Pois bem, os ‘renovistas’ insistem em responsabilizar a direção pelas decisões nos espaços deliberativos, mas, no entanto, negligenciam que são os/as sindicalizados/as das seções que deliberam sobre as pautas colocadas nas diferentes teses apresentadas ao conjunto dos/as sindicalizados/as por meio do Congresso nacional e/ou Conad. Então a pergunta que pode ser colocada ao final deste segundo ponto é: a que projeto de sindicato serve negligenciar os princípios históricos que orientam a organização do instrumento de luta? Não estariam os ‘renovistas’ propondo um projeto de sindicato que não se oriente pelas decisões da categoria?

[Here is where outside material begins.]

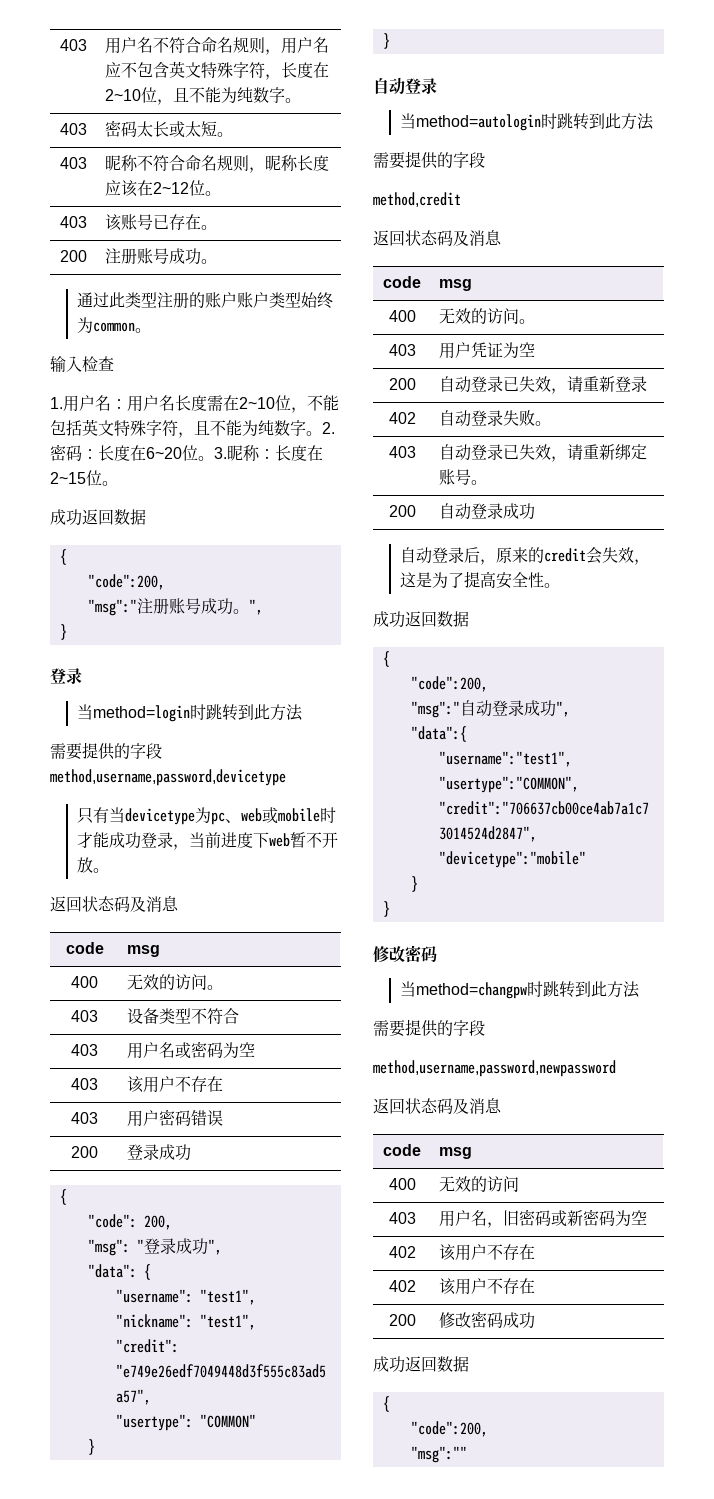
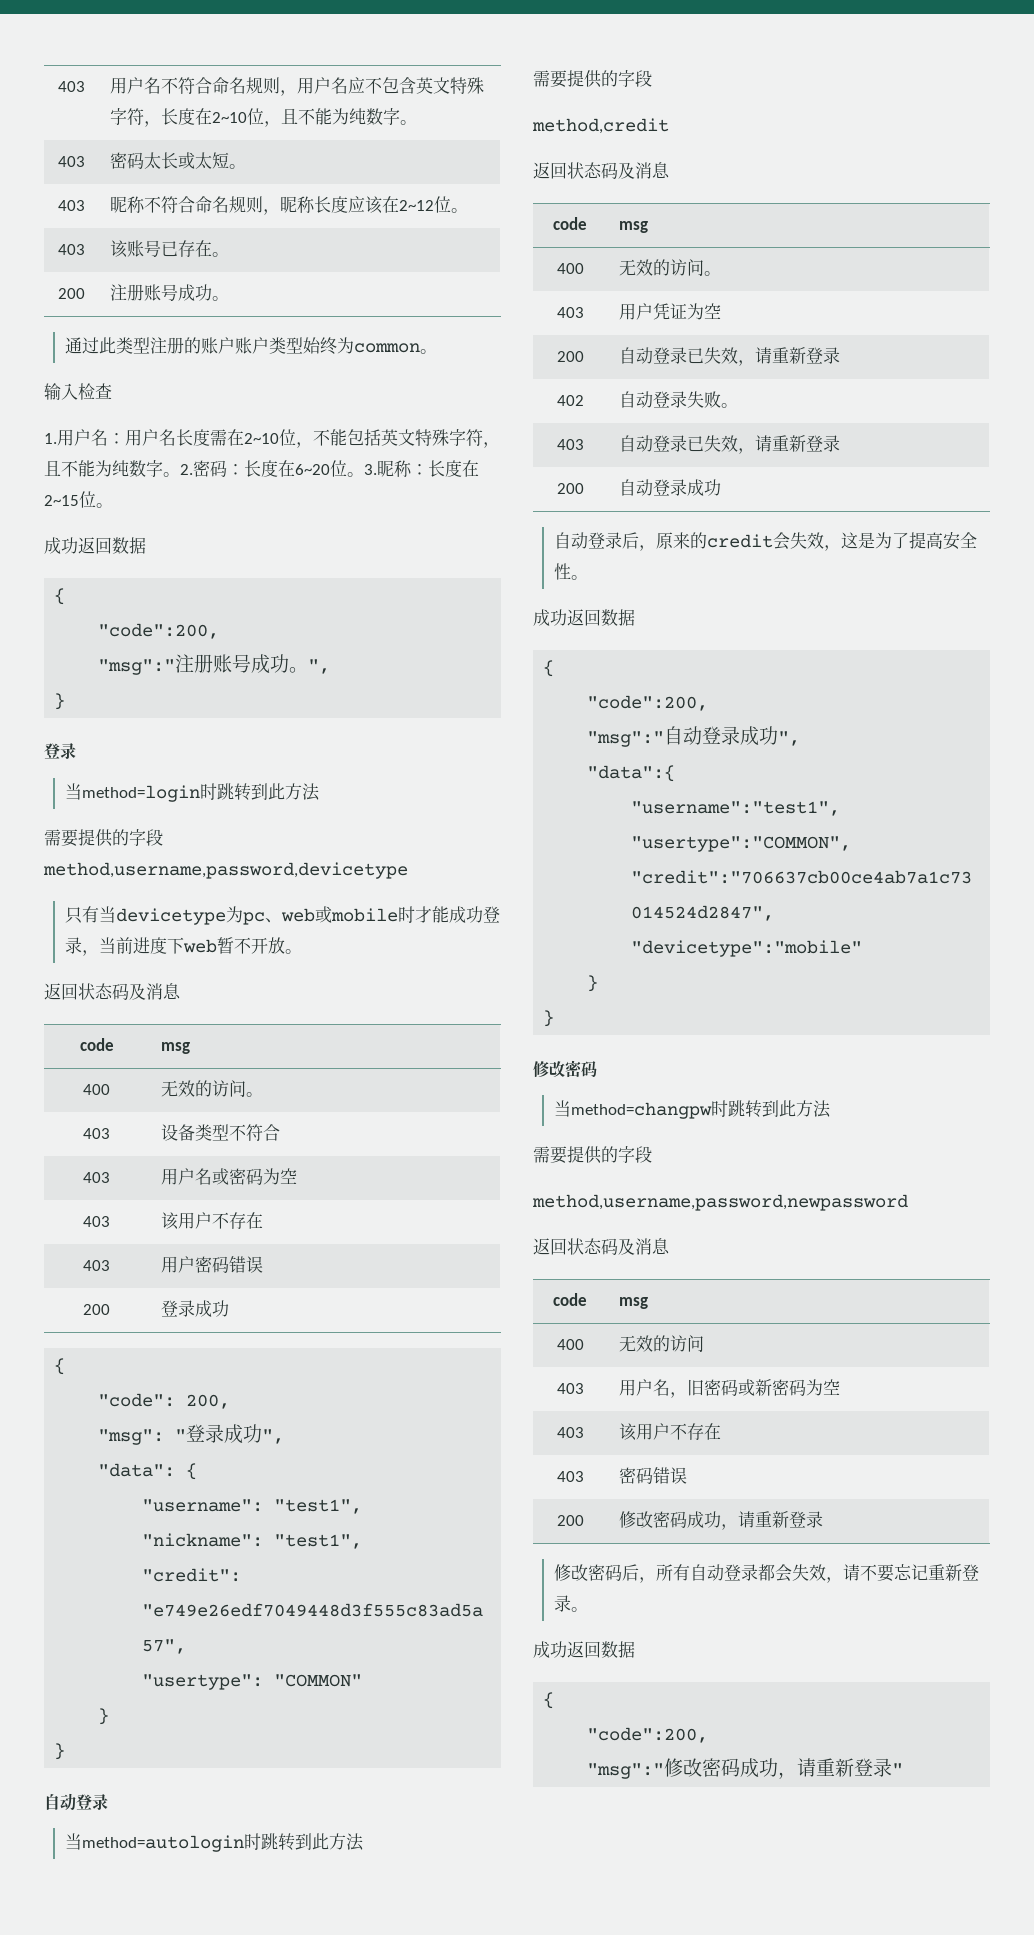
[615,444,648,460] [439,469,488,485] 绑定账号。 -> [805,435,840,452] 登录
[388,1246,416,1258] [439,1244,536,1261] [388,1280,416,1292] [439,1278,536,1295] 402 | 该用户不存在 // 402 | 该用户不存在 -> [556,1427,584,1438] [618,1423,721,1441] [556,1471,584,1482] [618,1467,687,1484] 403 | 该用户不存在 // 403 | 密码错误
[373,1356,469,1373] [382,1396,390,1412] [410,1421,488,1437] [410,1446,467,1463] // 成功返回数据 // { // "code":200, // "msg":"" -> [720,1511,823,1530] [553,1564,979,1583] [553,1595,588,1612] [533,1641,635,1658] [543,1692,555,1709] [587,1727,709,1743] [587,1758,904,1779] ，请重新登录 // 修改密码后，所有自动登录都会失效，请不要忘记重新登录。 // 成功返回数据 // { // "code":200, // "msg":"修改密码成功，请重新登录"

3) Do presente, atenta ao passado, qual o futuro do ANDES? Por que é necessário lutar pela reorganização da classe trabalhadora e por um projeto de sindicato vinculado a um projeto de Universidade e a outro projeto societário?

Neste processo eleitoral temos reafirmado a necessidade de um sindicato classista, ou seja, um sindicato que não rebaixe suas pautas diante de uma possível regulamentação de condições precárias e desumanas de trabalho, como o Ensino Remoto Emergencial. Um sindicato que articule a compreensão dos ataques à categoria docente, o ataque à educação pública, com a realidade social e que se lance no desafio de avançar. Avançar, porque ao olharmos para o passado percebemos que as estratégias que apassivaram a classe e que não se impuseram diante do avanço das políticas neoliberais sobre os fundos públicos corroboram significativamente para uma carreira docente já bastante aviltada e também para a precarização do trabalho docente e das nossas universidades e as condições de ensino e aprendizado.

Por outra parte, é fundamental conseguirmos avançar na análise concreta da realidade a partir das profundas mudanças do mundo do trabalho, do avanço do capital e das suas formas de acumulação que hoje dependem dos fundos públicos e dependem que os direitos sociais, ao serem privatizados, se transformem em mercadorias. A partir de uma conjuntura em que os marcos ideológicos do neoliberalismo seguem bradando desde as concepções do empreendedorismo, o individualismo, a divisão dos/as trabalhadores e a deslegitimação dos nossos instrumentos de lutas.

É à luz destes desafios que temos que aprofundar o debate do possível afastamento dos/as professores/as do seu sindicato, não a partir de uma perspectiva reducionista que atribui a responsabilização a uma ou outra diretoria, mas a partir da discussão profunda do que significou as mudanças políticas, sociais e econômicas que marcaram essas últimas quatro décadas nas quais o ANDES-SN tem se consolidado como o legítimo representante das lutas das/os professoras/es e nunca se furtou de estar em todas as trincheiras.

E é por isso que tememos a perspectiva ‘renovista’ que apresenta fórmulas ‘mágicas’ para resolver o problema do afastamento das/os docentes, sem colocar essa questão à luz da história, da realidade concreta do mundo do trabalho e do avanço das políticas neoliberais.

Diante de todas essas preocupações que têm perpassado essa caminhada na campanha das eleições do ANDES-SN, me foi possível com maior tranqüilidade reafirmar que a professora que entrou em 2013 na universidade, se formou e se forjou nas lutas concretas da SESUNILA como base do ANDES-SN e em contínuo aprendizado, está atenta à história (mesmo não a tendo vivida), me dispondo a enfrentar o perverso presente, apontando ao futuro junto à tantos/as, reafirmando que precisamos lutar sim por um sindicato classista, por um projeto de universidade efetivamente referenciada nos interesses da classe trabalhadora e, por isso, popular, consciente de que é urgente bradarmos por um outro projeto societário.

Sem imediatismo, sem fake news, sem medo de discutir a história, vamos adelante camaradas, por um ANDES-SN classista, com unidade para lutar e avançar!

Foz do Iguaçu, dia 30 de outubro de 2020.